The peculiar Japanese sensibility expressed in the Mario and Sonic the Hedgehog games, with its Italian plumbers and pipes and mushrooms and turnips and such, futuristic graphics and jarringly surreal, absurd landscapes, is one that I think could never have come from elsewhere. Western youth have been fascinated with popular Japanese culture for many years now, from Hello Kitty and Pokemon, to Nintendo and anime, and while I don’t claim to know the reason why this is, I think it may have something to do with ancient Shinto animism. Thats just a wild guess. Perhaps technology and consumerism are easier to integrate with your cultural imagination when you haven’t had a couple thousand years of Christian dualism to contend with. Perhaps being bombed into submission after a period of imperialist aggression acted as a horrible tonic, making a look forward into the future the only view acceptable.

Of course, it is not Japan itself but a specific man who is responsible for the dreamlike aesthetic I found so fascinating in Nintendo games. Appropriately enough, there is a Shrine devoted to the man on the internet. Shigeru Miyamoto, according to biographical information found on the internet shrine, was born on 1952 in rural Japan, near Kyoto. Interestingly, his family lacked a television set as he was growing up, and he found his entertainment by exploring the natural world around him: rice fields, rivers, ravines, deep caverns which he would explore, alone, by lantern.

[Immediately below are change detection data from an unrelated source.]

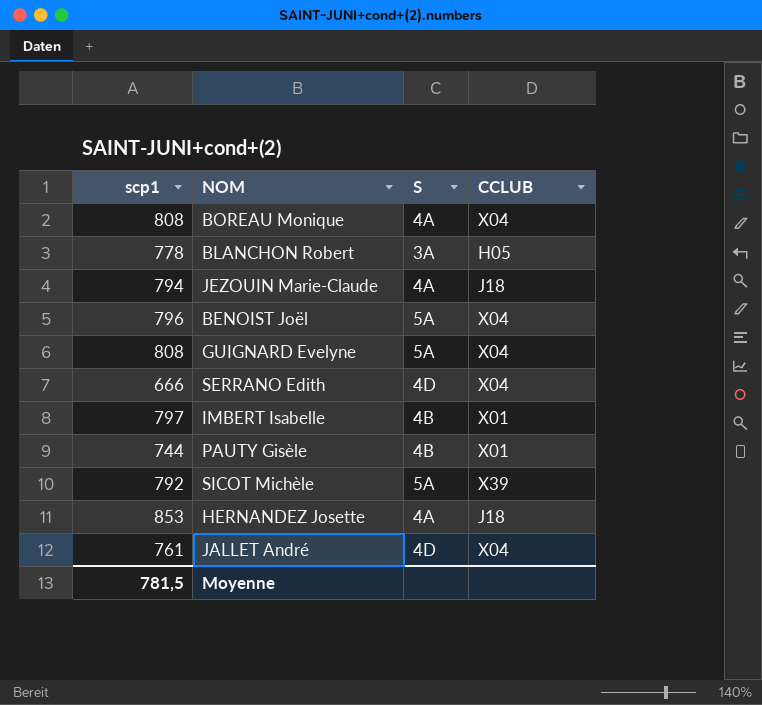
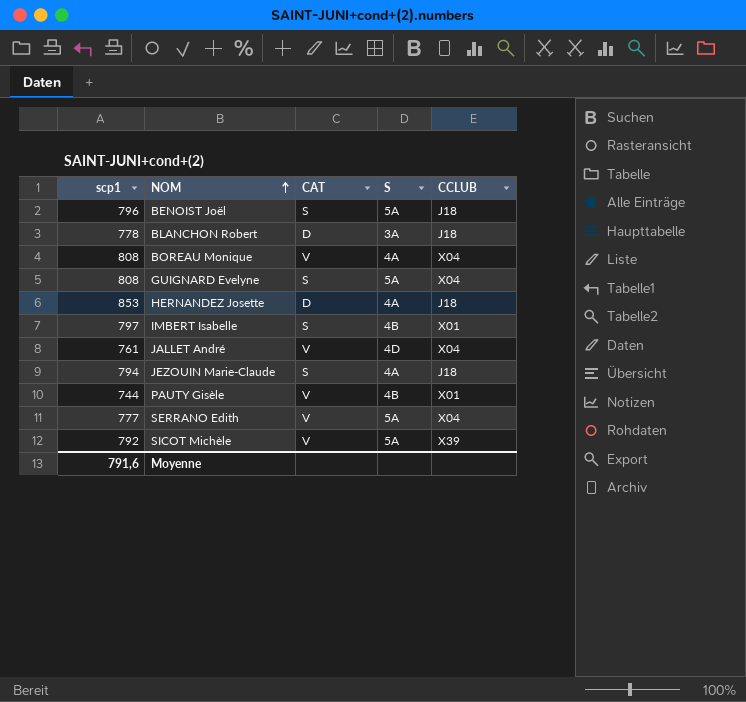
row order: none -> NOM ascending
column CAT | position: none -> 3
BENOIST Joël | CCLUB: X04 -> J18
BLANCHON Robert | CCLUB: H05 -> J18
SERRANO Edith | scp1: 666 -> 777
SERRANO Edith | S: 4D -> 5A
Moyenne | scp1: 781,5 -> 791,6

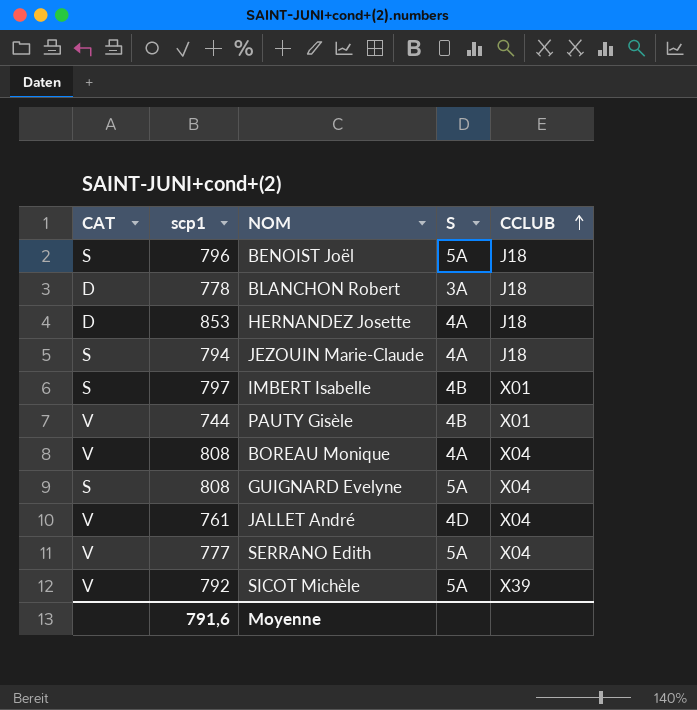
row order: NOM ascending -> CCLUB ascending
column CAT | position: 3 -> 1

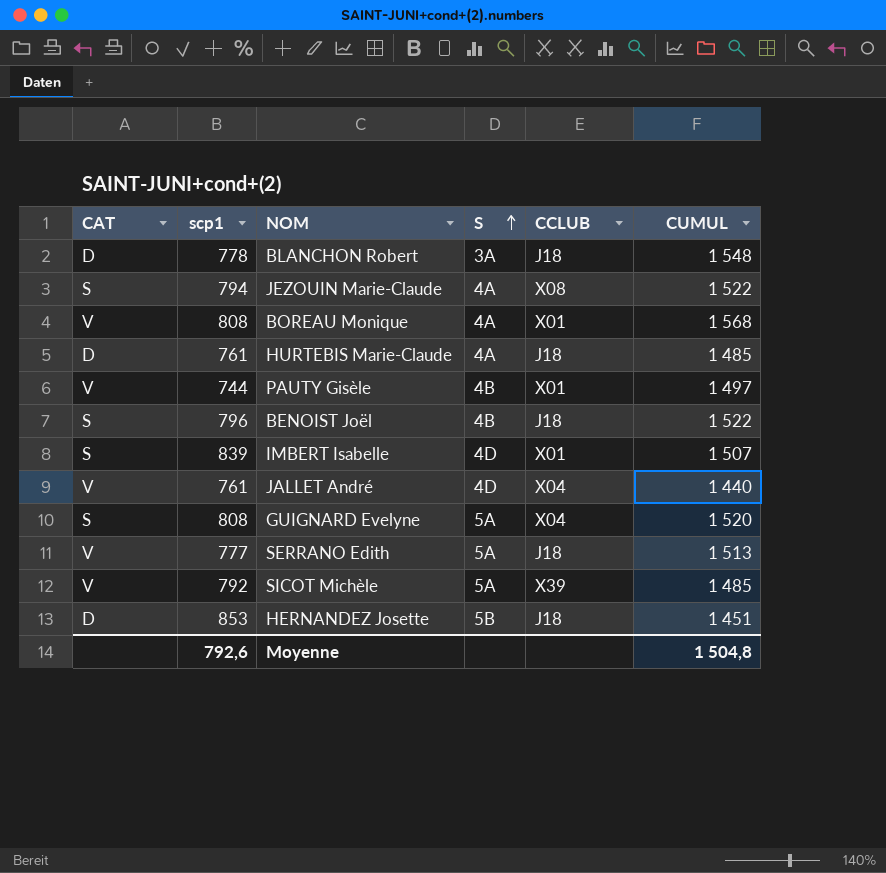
row order: CCLUB ascending -> S ascending
column CUMUL | position: none -> 6
JEZOUIN Marie-Claude | CCLUB: J18 -> X08
BOREAU Monique | CCLUB: X04 -> X01
row HURTEBIS Marie-Claude: none -> D | 761 | 4A | J18 | 1 485
BENOIST Joël | S: 5A -> 4B
IMBERT Isabelle | scp1: 797 -> 839
IMBERT Isabelle | S: 4B -> 4D
SERRANO Edith | CCLUB: X04 -> J18
HERNANDEZ Josette | S: 4A -> 5B
Moyenne | scp1: 791,6 -> 792,6

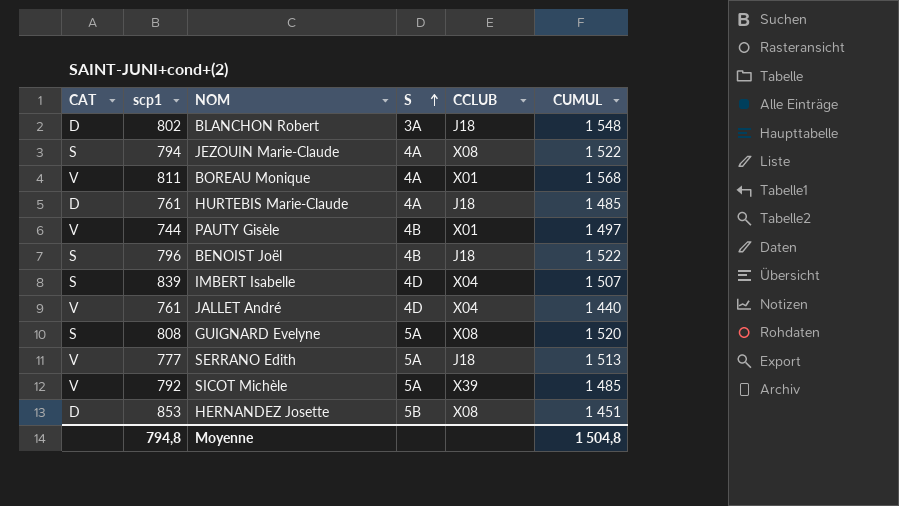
BLANCHON Robert | scp1: 778 -> 802
BOREAU Monique | scp1: 808 -> 811
IMBERT Isabelle | CCLUB: X01 -> X04
GUIGNARD Evelyne | CCLUB: X04 -> X08
HERNANDEZ Josette | CCLUB: J18 -> X08
Moyenne | scp1: 792,6 -> 794,8

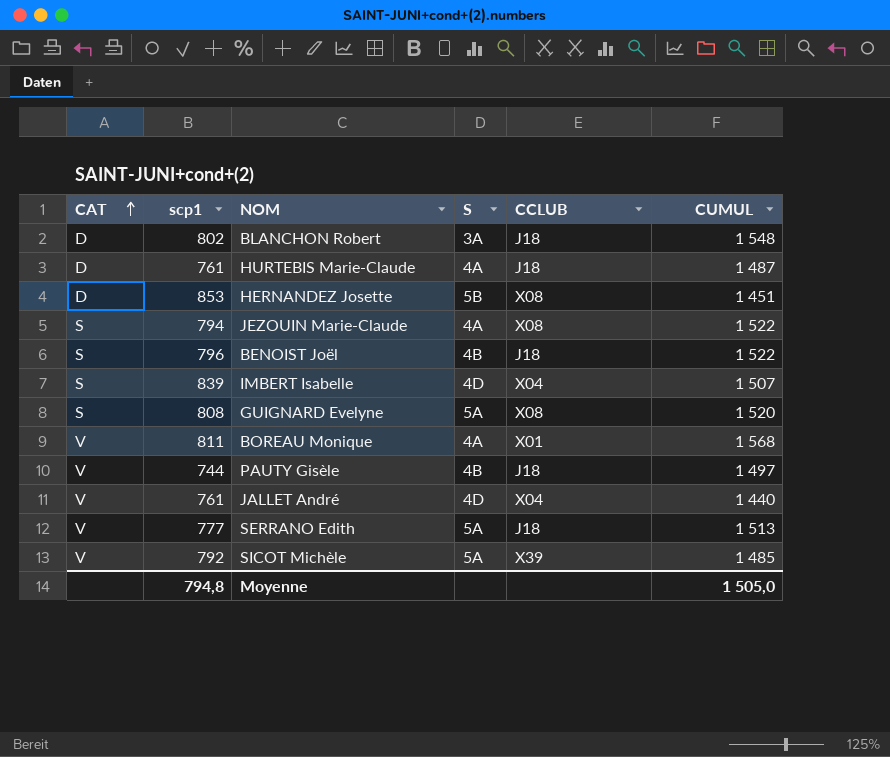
row order: S ascending -> CAT ascending
HURTEBIS Marie-Claude | CUMUL: 1 485 -> 1 487
PAUTY Gisèle | CCLUB: X01 -> J18
Moyenne | CUMUL: 1 504,8 -> 1 505,0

Miyamoto didn’t care for the rigors of college much, where he studied Industrial Design, and often skipped class. When he finally graduated, he got a job for a toy company called Nintendo. He designed an arcade game called Donkey Kong. After the unprecedented success of this game, many others followed, including virtually every game in the Mario, Zelda, and Metroid series’.

Miyamoto is humble and eccentric, who according to Wikipedia’s page on him, rides a bike to work and insists on receiving an average salary. His list of quotes on the Miyamoto shrine reveal him as a kind of videogame mystic.

“What if, on a crowded street, you look up and see something appear that should not, given what we know, be there. You either shake your head and dismiss it, or you accept that there is much more to the world than we think. Perhaps it really is a doorway to another place. If you choose to go inside you may find many unexpected things.” Another quote has the same feeling of there being something ‘other’ that is latent in this invented world.

“The person next to you is a warrior and the space that appears empty is a secret door to another world? You either dismiss it, or you accept that there is much more to the world than you think.”

My affection for videogames didn’t keep me from reading books or being creative. It became one facet of my childhood interests, which ranged all over the place. Is nostalgia, or sentimentality, an unproductive emotion? Perhaps, if you wallow in it. At least you can do better than t-shirt sloganeering, as the guys in the Advantage has done.

The Advantage, on 5RC records, come from Northern California’s foothills, near where I grew up. They play cover songs, exclusively form 8-bit NES games, on rock instruments. Seeing them live is an exhilarating experience for someone of my generation, the music resonates on multiple levels, and you realize the fastidious genius of these songs, both cute and complex, both ridiculous and dark.

In the end, it really is the human at the other side of the tunnel, the creative intelligence behind the message- whatever medium we engage with. I’ll leave you with one more Miyamoto quote.

“Video Games are bad for you? That’s what they said about Rock ‘N’ Roll.”